**Your task:**
What are the lines below, starting at the line containing "Ethan | CardType: Debit -> Credit" and ending at the line containing "Carter | Email: carter.king@email.com"? Write them out exactly, ends included, without pictures.

**Material supplied:**
______

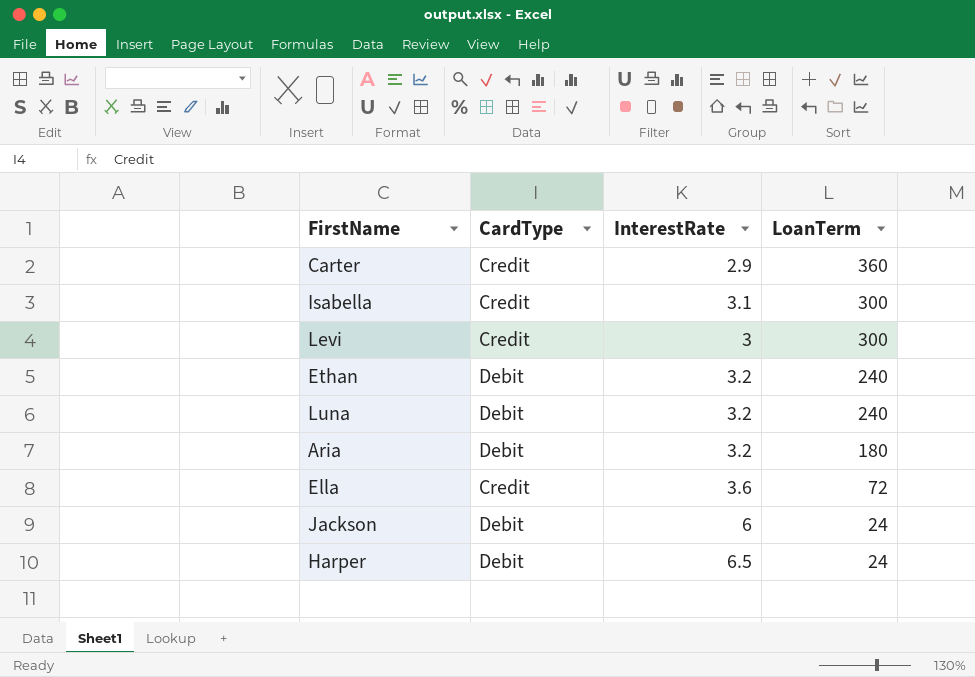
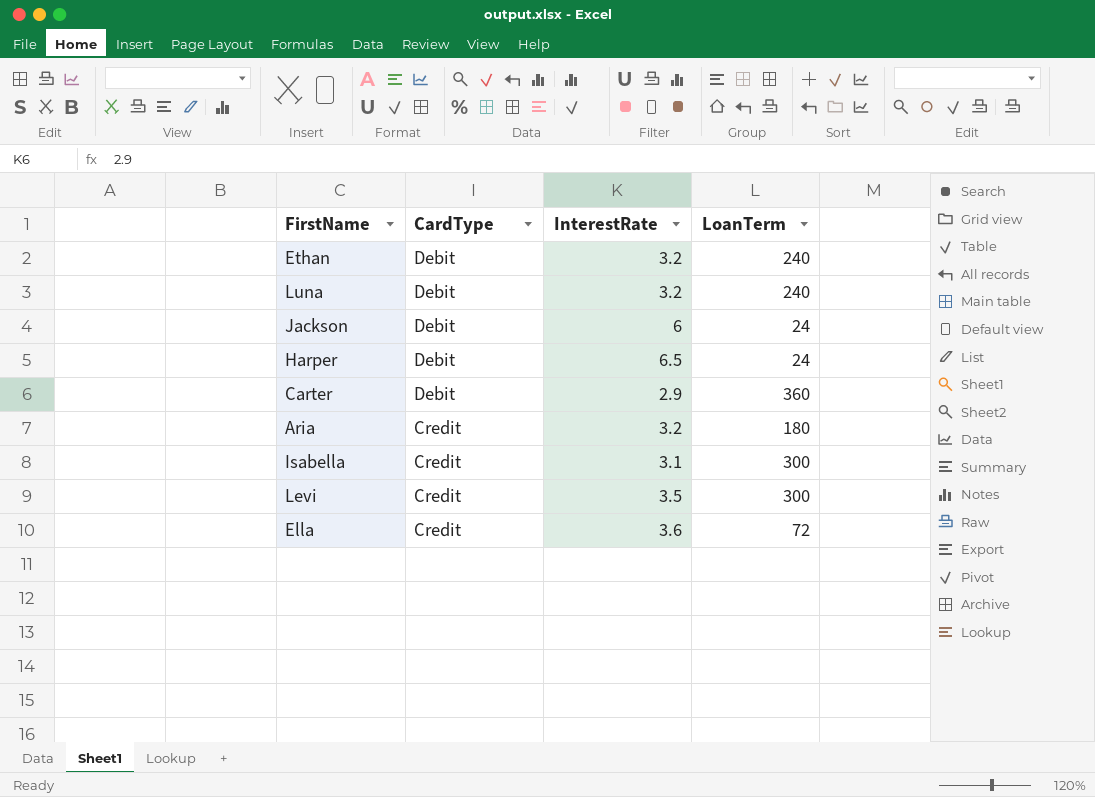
row order: LoanTerm descending -> CardType descending
Carter | CardType: Credit -> Debit
Aria | CardType: Debit -> Credit
Levi | InterestRate: 3 -> 3.5

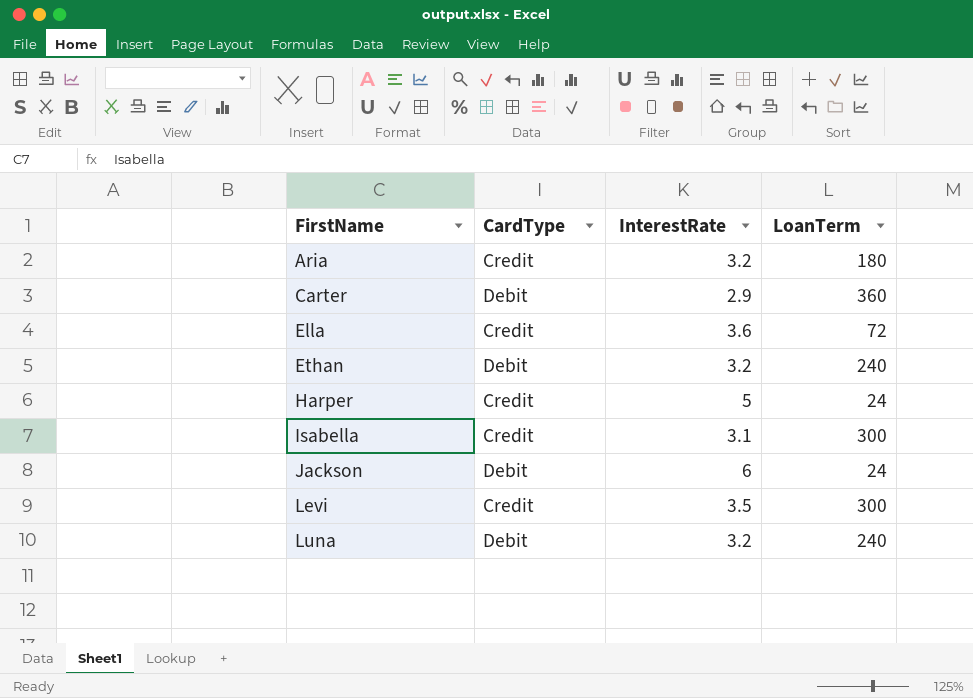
row order: CardType descending -> FirstName ascending
Harper | CardType: Debit -> Credit
Harper | InterestRate: 6.5 -> 5

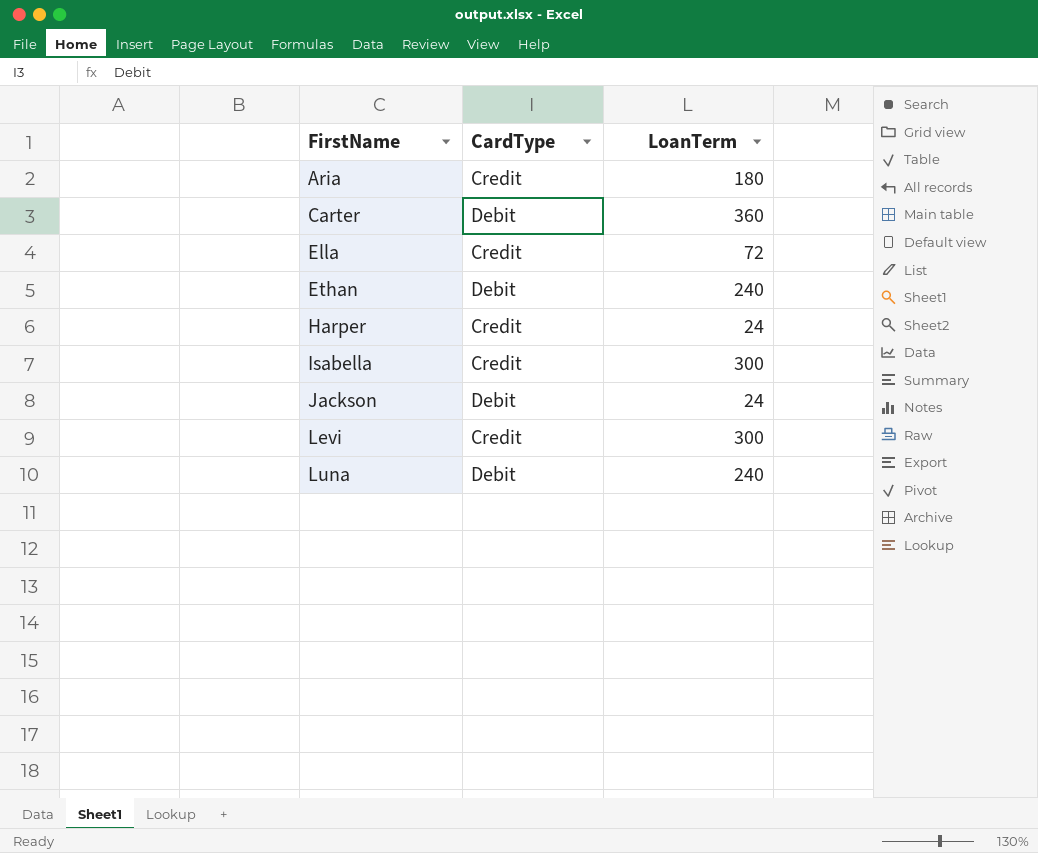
column InterestRate | position: 3 -> none

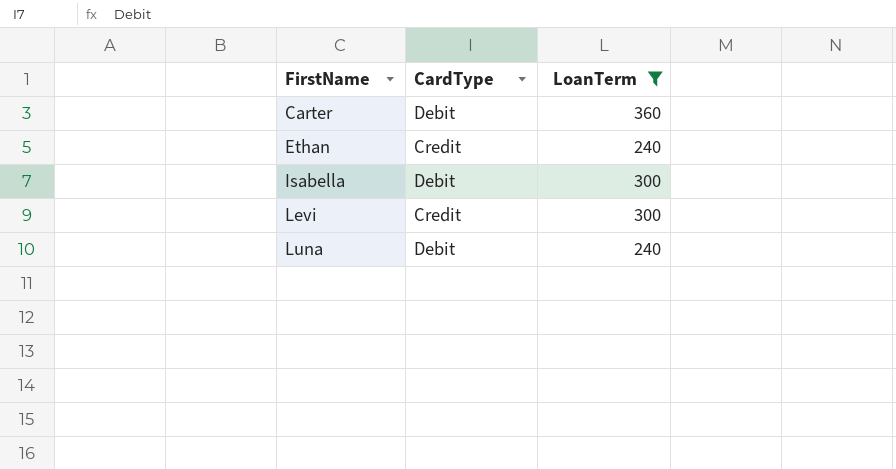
filter: none -> LoanTerm >= 240
Ethan | CardType: Debit -> Credit
Isabella | CardType: Credit -> Debit

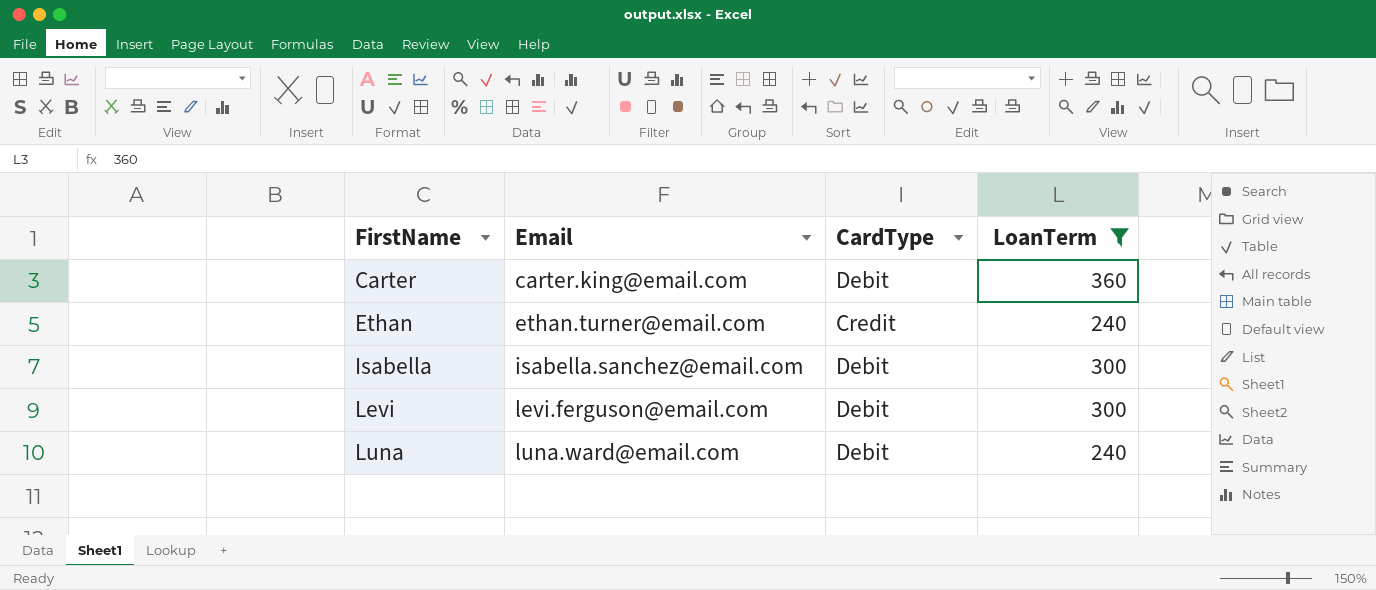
column Email | position: none -> 2
Levi | CardType: Credit -> Debit

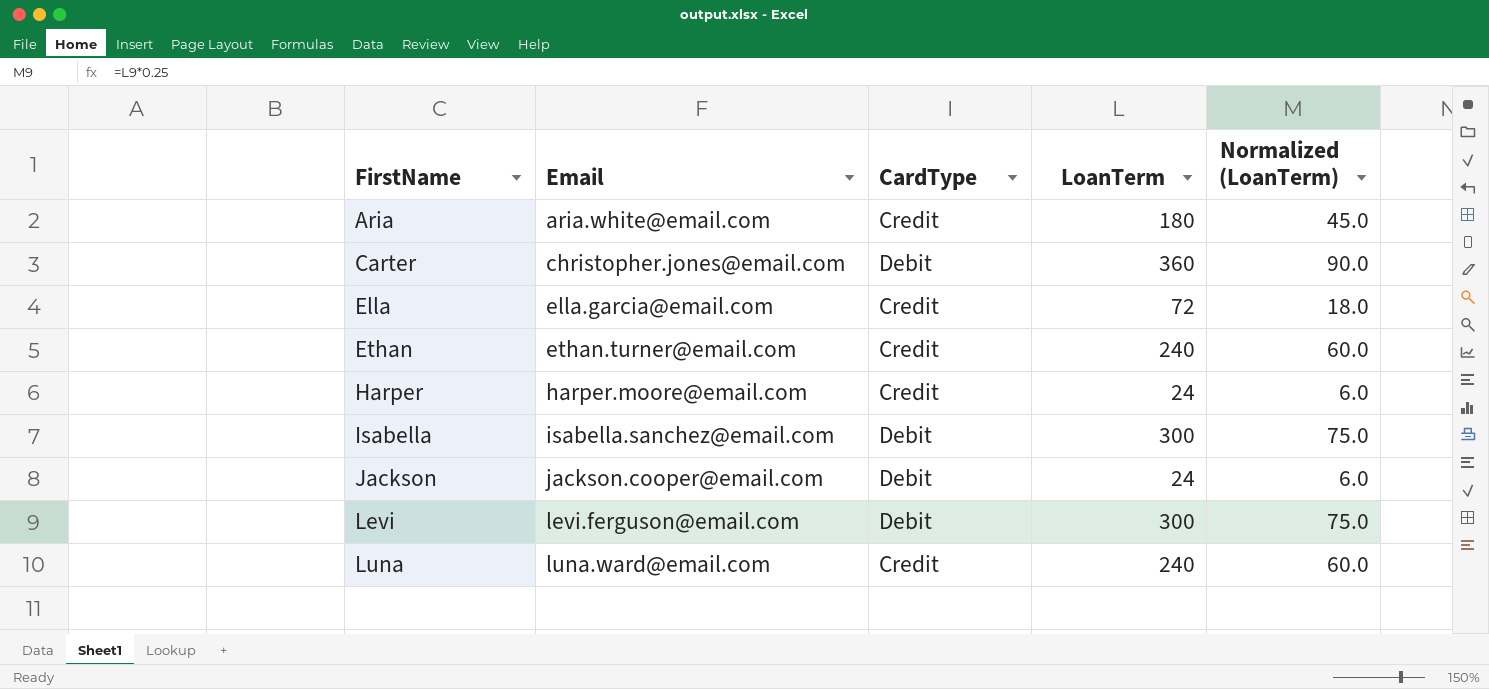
filter: LoanTerm >= 240 -> none
column Normalized (LoanTerm) | formula: none -> [LoanTerm] * 0.25
Carter | Email: carter.king@email.com -> christopher.jones@email.com
Luna | CardType: Debit -> Credit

______

**Solution for this exercise:**
Ethan | CardType: Debit -> Credit
Isabella | CardType: Credit -> Debit

column Email | position: none -> 2
Levi | CardType: Credit -> Debit

filter: LoanTerm >= 240 -> none
column Normalized (LoanTerm) | formula: none -> [LoanTerm] * 0.25
Carter | Email: carter.king@email.com -> christopher.jones@email.com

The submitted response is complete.